50 years ago on July 19, 1969 , the Apollo 11 entered lunar orbit and hours later on July 20, Neil Armstrong and Buzz Aldrin landed the lunar module the Eagle on the surface of the moon. It was there Armstrong famously said “One small step for man, one giant step for mankind.” The moon landing was watched with bated breath by the entire nation, which had been engaged throughout the 1960s in an intense “space race” with the Soviet Union during the height of the Cold War. The landing also fulfilled the promise President John F. Kennedy had made in a famous speech in 1962 that before the decade was out, America would go to the moon.
Many resources on DigitalNC show how North Carolinians celebrated the moon landing and how they viewed it in relation to the space race.
The front page of the New Bern Mirror published the Friday after the landing described how many of New Bern’s citizens were glued to their televisions to watch the grainy footage come back to Earth of Aldrin and Armstrong, starting off with “Like us, you’ll find it hard to believe, but there were New Bernians who didn’t have their television sets turned on Sunday afternoon and night.” and later referring to the event as the biggest thing since “Christ rose from the dead.” The front page spread also included a poem by the editor of the paper about the landing.
The Franklin Times had a full page spread about the landing in their July 22, 1969 issue, pulling in not only national press materials but also including a short Frank Count column stating “Me and them…we’re mighty proud of the Ask-her-naughts and we’re mighty proud to be Americans.”
Some publications took a slightly different tone; while being inspired by the scientific feat of getting to the moon, the Carolina Times, the African-American paper in Durham, noted that while it was great the United States got to the moon, on Earth there were still wars being fought, people in extreme poverty, and many other unresolved problems. The editor closed the editorial wishing for Americans to be inspired to think differently and broader now that they knew they could reach the moon. “The moon landing undoubtedly dramatized the rapidity of change in the world and may therefore encourage new approaches, new attitudes, and new policies toward contemporary problems. In a way, this great achievement focused the mind of the entire race on a single event and said to the world what Lincoln said to the American people in 1862. ‘As our case is new, we must think anew and act anew.

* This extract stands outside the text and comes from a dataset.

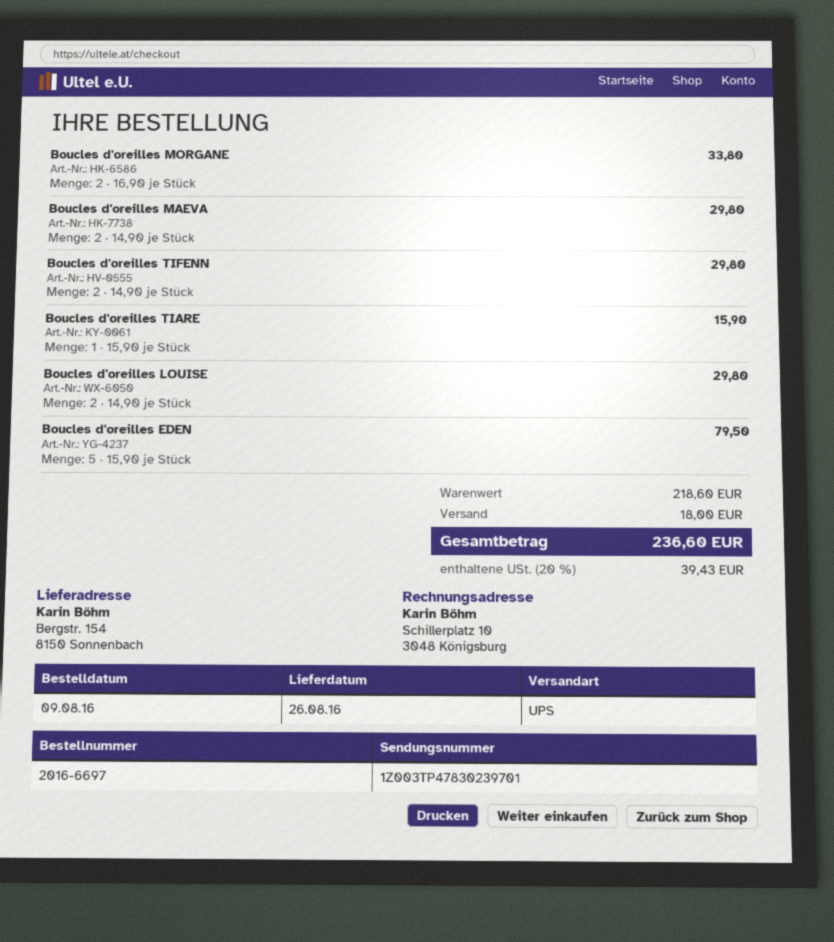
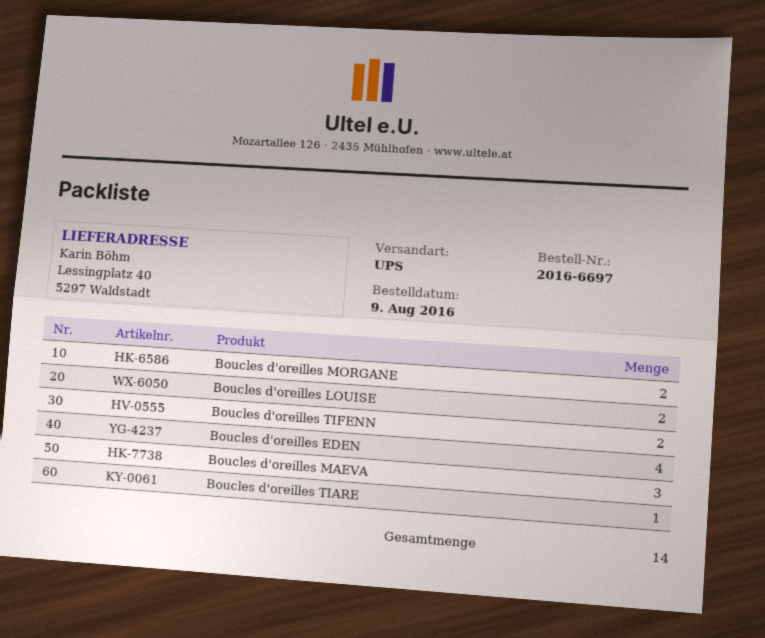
ship to: Bergstr. 154, 8150 Sonnenbach -> Lessingplatz 40, 5297 Waldstadt
Boucles d'oreilles MAEVA: 2 -> 3
Boucles d'oreilles EDEN: 5 -> 4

We must dis-enthrall ourselves and then we shall save our country.'”
Showing the landing still had an impact a year later, a 1970 yearbook from Junius Rose High School in Greenville, NC compared the graduates of Rose High School to the astronauts who landed on the moon and commented on their next move to make “a giant leap” into adulthood as they leave high school behind.
This is just a small sampling of the many reactions in the newspapers in communities across the state, as well as other materials on our site related to interest in the space race and Cold War, which you can look at here. The overwhelming feeling from almost all of them is a strong pride in being American and thus a part of this great scientific achievement and a sense that now anything was possible for the country.